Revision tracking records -
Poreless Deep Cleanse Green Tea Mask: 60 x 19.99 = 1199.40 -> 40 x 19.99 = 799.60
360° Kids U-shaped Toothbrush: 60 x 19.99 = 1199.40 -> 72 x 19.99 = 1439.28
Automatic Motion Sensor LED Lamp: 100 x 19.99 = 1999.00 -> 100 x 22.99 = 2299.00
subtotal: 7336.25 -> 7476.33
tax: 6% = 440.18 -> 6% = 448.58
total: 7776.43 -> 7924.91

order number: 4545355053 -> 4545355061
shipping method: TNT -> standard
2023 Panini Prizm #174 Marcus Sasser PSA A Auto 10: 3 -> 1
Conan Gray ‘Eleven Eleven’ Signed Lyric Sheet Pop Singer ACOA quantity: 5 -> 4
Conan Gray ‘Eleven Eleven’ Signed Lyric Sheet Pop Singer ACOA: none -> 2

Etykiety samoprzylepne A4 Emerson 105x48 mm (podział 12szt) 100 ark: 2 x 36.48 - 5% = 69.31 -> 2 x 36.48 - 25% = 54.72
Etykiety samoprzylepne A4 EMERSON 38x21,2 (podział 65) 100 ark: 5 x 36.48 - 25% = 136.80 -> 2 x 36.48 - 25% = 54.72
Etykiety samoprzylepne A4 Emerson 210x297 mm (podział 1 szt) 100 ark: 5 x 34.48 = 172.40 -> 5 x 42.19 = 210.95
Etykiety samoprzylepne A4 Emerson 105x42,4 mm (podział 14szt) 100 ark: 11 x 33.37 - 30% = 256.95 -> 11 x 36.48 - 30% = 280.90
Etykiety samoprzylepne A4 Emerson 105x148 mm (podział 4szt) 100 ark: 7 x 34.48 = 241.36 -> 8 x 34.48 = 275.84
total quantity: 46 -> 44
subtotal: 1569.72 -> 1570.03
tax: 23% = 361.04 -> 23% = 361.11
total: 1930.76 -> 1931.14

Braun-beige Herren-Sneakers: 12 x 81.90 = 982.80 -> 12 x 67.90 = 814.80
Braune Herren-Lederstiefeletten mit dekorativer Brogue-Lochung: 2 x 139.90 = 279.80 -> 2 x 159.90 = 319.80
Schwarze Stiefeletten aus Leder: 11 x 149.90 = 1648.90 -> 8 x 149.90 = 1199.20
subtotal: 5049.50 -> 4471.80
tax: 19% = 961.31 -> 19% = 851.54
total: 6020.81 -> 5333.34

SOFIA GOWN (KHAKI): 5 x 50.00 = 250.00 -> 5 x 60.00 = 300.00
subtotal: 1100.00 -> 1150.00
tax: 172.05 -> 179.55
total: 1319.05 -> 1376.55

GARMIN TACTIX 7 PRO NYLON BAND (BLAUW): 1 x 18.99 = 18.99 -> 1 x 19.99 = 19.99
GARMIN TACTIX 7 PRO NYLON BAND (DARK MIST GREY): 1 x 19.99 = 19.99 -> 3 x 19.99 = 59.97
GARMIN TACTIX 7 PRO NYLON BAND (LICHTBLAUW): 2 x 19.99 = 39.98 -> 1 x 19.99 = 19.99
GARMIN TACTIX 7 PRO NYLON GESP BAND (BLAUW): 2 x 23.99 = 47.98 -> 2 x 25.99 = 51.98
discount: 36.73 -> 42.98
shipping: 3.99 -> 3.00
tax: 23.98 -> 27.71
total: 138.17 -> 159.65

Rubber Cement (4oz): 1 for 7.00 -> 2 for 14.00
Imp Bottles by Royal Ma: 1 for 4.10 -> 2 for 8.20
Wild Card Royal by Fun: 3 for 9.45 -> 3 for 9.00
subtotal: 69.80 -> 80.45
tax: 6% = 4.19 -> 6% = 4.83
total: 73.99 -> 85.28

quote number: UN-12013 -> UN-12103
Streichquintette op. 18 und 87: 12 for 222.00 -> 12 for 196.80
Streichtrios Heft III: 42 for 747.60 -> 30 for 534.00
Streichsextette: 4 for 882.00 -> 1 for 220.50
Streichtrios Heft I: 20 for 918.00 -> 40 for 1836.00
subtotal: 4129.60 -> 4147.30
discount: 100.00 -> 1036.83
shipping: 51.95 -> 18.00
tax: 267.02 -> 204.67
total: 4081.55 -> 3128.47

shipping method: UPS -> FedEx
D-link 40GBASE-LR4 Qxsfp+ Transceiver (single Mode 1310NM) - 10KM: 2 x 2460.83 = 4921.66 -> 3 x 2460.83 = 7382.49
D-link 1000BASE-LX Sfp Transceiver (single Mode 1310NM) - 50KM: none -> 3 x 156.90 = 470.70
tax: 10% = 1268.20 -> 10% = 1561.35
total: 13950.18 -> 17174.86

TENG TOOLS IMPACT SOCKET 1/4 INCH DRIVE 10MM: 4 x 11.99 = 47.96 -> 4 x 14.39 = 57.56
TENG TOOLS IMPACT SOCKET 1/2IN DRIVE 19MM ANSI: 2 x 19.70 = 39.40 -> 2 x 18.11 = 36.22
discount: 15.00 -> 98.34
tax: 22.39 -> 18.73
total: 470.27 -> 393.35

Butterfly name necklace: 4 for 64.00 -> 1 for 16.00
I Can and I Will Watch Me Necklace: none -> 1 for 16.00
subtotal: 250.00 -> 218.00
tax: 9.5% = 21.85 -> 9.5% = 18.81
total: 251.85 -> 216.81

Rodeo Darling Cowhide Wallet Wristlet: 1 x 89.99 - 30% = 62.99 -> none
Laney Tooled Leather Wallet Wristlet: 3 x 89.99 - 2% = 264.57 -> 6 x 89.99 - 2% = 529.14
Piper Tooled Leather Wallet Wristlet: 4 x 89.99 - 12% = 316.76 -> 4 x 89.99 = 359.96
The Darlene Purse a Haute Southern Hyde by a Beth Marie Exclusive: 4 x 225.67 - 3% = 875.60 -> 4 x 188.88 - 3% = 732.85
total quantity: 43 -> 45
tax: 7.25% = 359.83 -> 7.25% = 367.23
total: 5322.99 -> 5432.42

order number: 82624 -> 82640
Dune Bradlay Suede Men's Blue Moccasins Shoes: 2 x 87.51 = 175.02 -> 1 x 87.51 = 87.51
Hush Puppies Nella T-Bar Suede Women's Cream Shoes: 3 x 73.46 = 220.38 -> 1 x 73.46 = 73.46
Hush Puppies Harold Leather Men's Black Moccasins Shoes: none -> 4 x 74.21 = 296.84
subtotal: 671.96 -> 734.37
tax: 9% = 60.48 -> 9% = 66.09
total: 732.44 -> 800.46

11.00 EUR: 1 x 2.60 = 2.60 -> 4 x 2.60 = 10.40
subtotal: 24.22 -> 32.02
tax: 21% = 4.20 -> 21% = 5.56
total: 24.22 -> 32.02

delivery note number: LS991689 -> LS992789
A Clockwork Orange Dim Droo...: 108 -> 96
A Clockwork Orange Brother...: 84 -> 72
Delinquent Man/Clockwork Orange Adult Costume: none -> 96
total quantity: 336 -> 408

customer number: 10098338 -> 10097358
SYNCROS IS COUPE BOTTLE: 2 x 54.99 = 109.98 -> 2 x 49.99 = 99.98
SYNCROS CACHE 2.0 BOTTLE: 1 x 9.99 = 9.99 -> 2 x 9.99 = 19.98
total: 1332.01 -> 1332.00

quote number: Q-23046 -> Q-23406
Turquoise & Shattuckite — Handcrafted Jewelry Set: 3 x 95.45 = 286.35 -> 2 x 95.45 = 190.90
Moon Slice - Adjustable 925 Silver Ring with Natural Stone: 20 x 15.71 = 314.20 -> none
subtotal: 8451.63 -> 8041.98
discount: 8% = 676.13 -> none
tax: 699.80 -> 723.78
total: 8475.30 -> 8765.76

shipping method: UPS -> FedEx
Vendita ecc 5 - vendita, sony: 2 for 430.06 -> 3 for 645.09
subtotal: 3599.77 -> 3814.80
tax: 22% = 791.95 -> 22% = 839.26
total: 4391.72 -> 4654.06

Problem details - Output the lines of the records above exactly as they appear, from the line containing "discount: 15.00 -> 98.34" through the line containing "The Darlene Purse".

Exercise result -
discount: 15.00 -> 98.34
tax: 22.39 -> 18.73
total: 470.27 -> 393.35

Butterfly name necklace: 4 for 64.00 -> 1 for 16.00
I Can and I Will Watch Me Necklace: none -> 1 for 16.00
subtotal: 250.00 -> 218.00
tax: 9.5% = 21.85 -> 9.5% = 18.81
total: 251.85 -> 216.81

Rodeo Darling Cowhide Wallet Wristlet: 1 x 89.99 - 30% = 62.99 -> none
Laney Tooled Leather Wallet Wristlet: 3 x 89.99 - 2% = 264.57 -> 6 x 89.99 - 2% = 529.14
Piper Tooled Leather Wallet Wristlet: 4 x 89.99 - 12% = 316.76 -> 4 x 89.99 = 359.96
The Darlene Purse a Haute Southern Hyde by a Beth Marie Exclusive: 4 x 225.67 - 3% = 875.60 -> 4 x 188.88 - 3% = 732.85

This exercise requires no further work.